Oh I guess this is related to #510
@EmilRehnberg This is intended behavior—MyPy is correctly warning you that you're redefining factorial
, since you first define it as def factorial(0) = 1
and then later redefine it by adding the more general pattern. In Coconut, redefining functions via addpattern
is standard practice, but MyPy doesn't like it. If you want, you can pass --allow-redefinition
to MyPy (i.e. run coconut <args> --mypy --allow-redefinition
) to suppress the error, or just do something like:
if TYPE_CHECKING:
def factorial(n: int) -> int: ...
else:
<your code>
(see TYPE_CHECKING
)
Possibly Coconut should pass --allow-redefinition
by default to alleviate this issue? Not sure about that.
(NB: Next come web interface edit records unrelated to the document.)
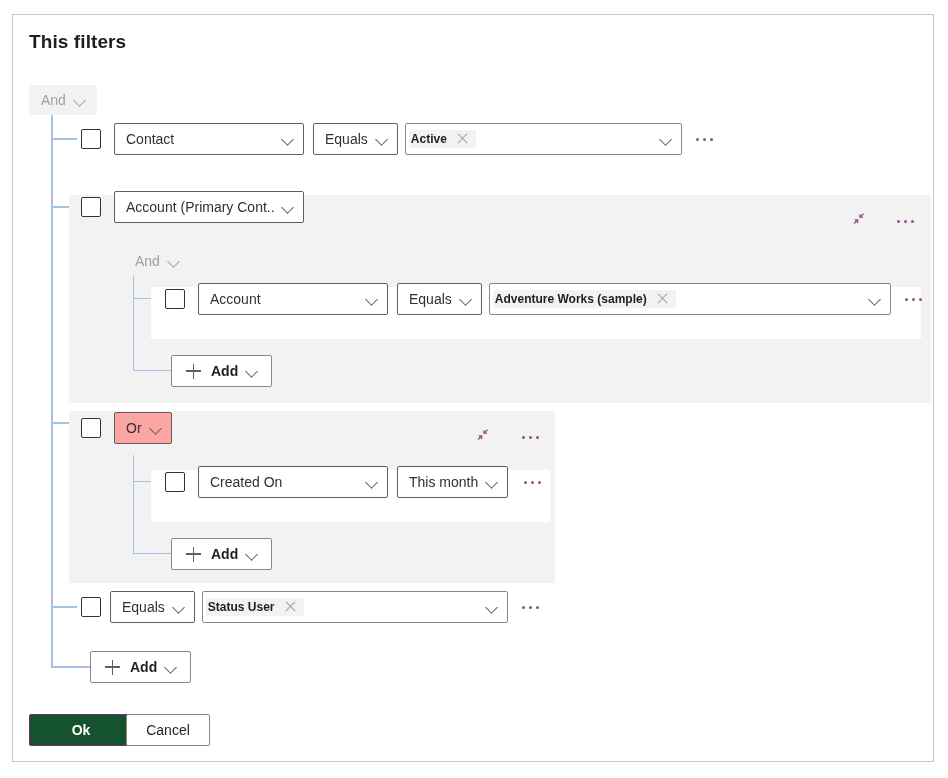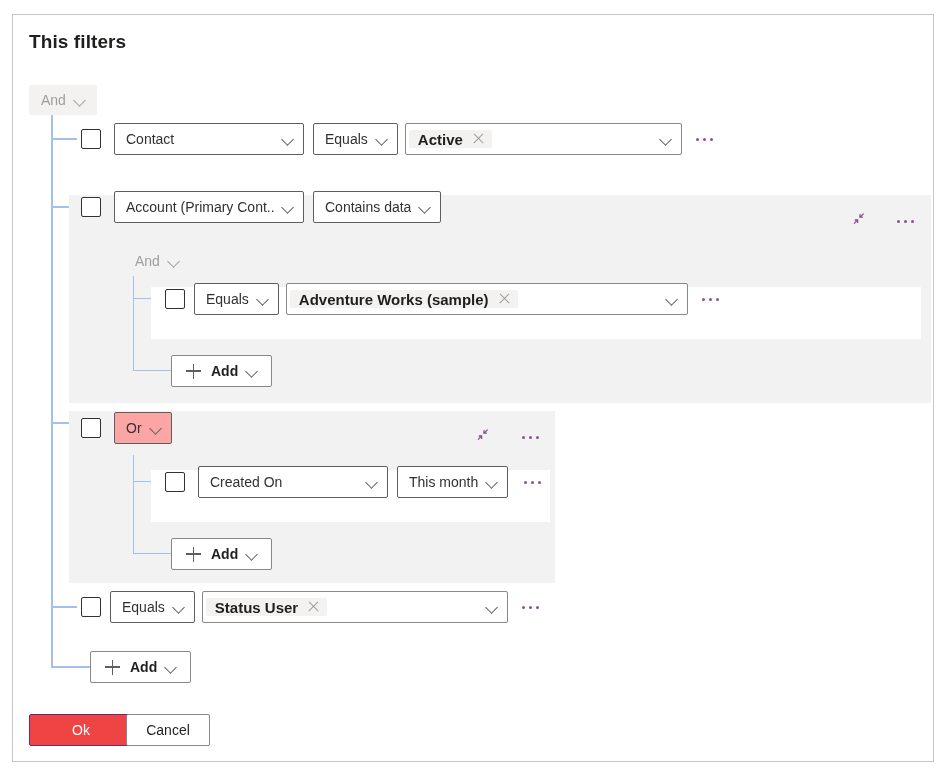--- a/index.html
+++ b/index.html
@@ -103,8 +103,8 @@
     background: #f3f2f1;
     display: flex;
     align-items: center;
-    padding: 0 6px 0 9px;
-    font-size: 15px;
+    padding: 0 6px 0 2px;
+    font-size: 12px;
     color: #201f1e;
     font-weight: 600;
     border-radius: 2px;

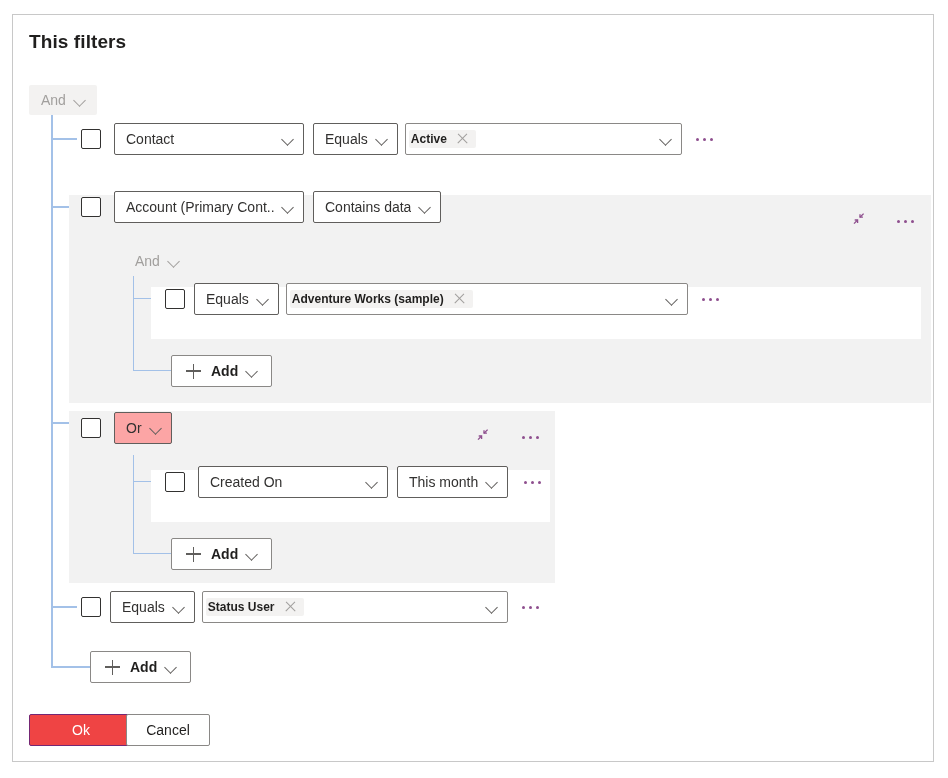--- a/index.html
+++ b/index.html
@@ -313,10 +313,6 @@
     <div class="cb"></div>
     <div class="ddl" style="width:190px; margin-left:13px;">
       <span class="txt">Account (Primary Cont...</span>
-      <span class="chev"></span>
-    </div>
-    <div class="ddl fixedw" style="margin-left:9px;">
-      <span class="txt">Contains data</span>
       <span class="chev"></span>
     </div>
   </div>

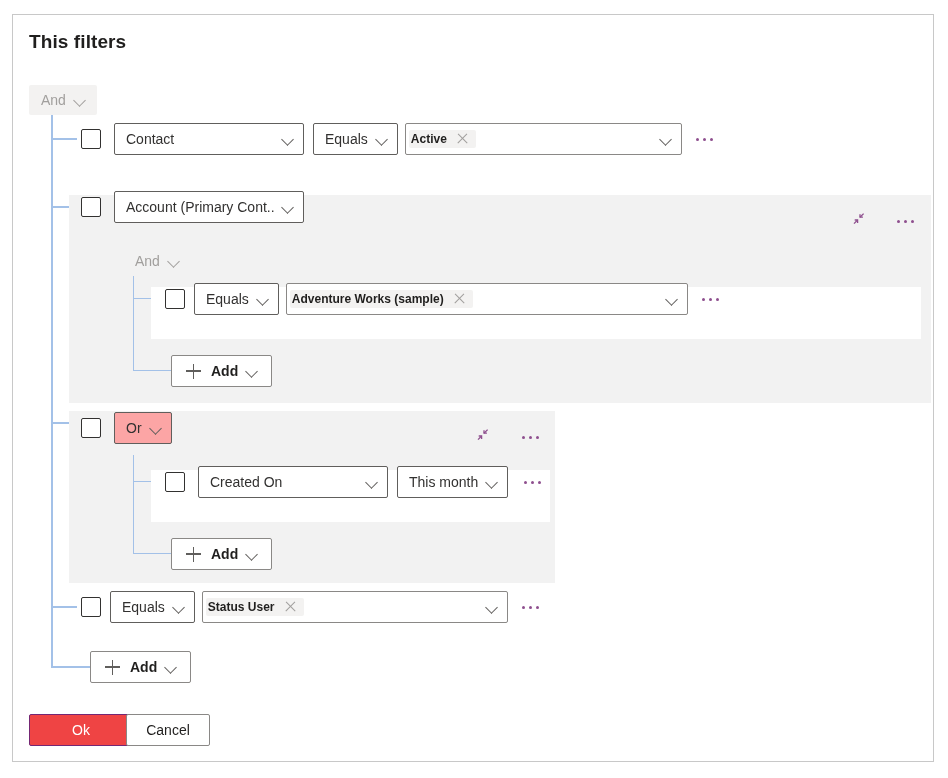--- a/index.html
+++ b/index.html
@@ -352,6 +352,10 @@
 
   <div class="row" style="left:152px; top:268px;">
     <div class="cb"></div>
+    <div class="ddl" style="width:190px; margin-left:13px;">
+      <span class="txt">Account</span>
+      <span class="chev"></span>
+    </div>
     <div class="ddl fixedw" style="margin-left:9px;">
       <span class="txt">Equals</span>
       <span class="chev"></span>

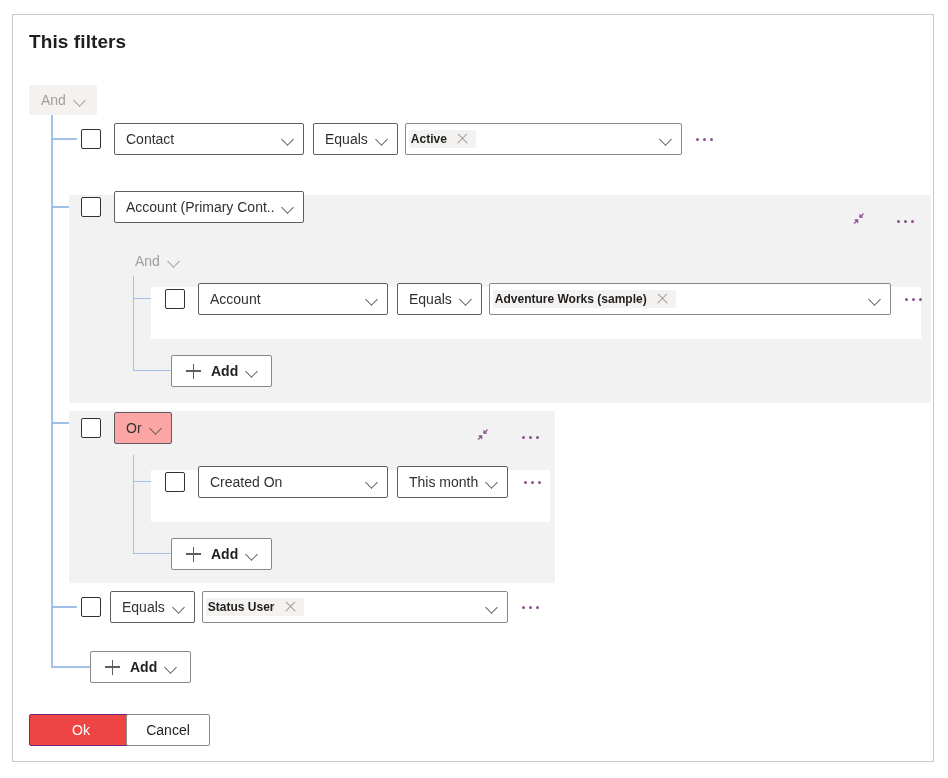--- a/index.html
+++ b/index.html
@@ -249,9 +249,9 @@
   #okbtn {
     left: 16px; top: 699px;
     width: 104px;
-    background: #ef4444;
+    background: #14532d;
     color: #ffffff;
-    font-weight: 400;
+    font-weight: 700;
     border: 1px solid #742774;
   }
   #cancelbtn {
Or if I understand #510 correctly, add_pattern
could define a unique name and this mypy
check makes sense all of a sudden.
Thanks for the suggested flag!
@EmilRehnberg #510 would not resolve this issue, as even after you give the function a unique name you still need to reassign it if you want it to override the old name. So I think it still makes sense to consider whether Coconut should pass --allow-redefinition
by default. I'm going to leave this issue open for that reason.
Related to #520, Coconut could add # type: ignore[no-redef]
when addpattern
is used. For me, ideally, it could be added only when addpattern
is used before the function is called, but I guess this is very hard to implement. Maybe include # type: ignore[no-redef]
when addpattern
is used right on the same file where function was declared.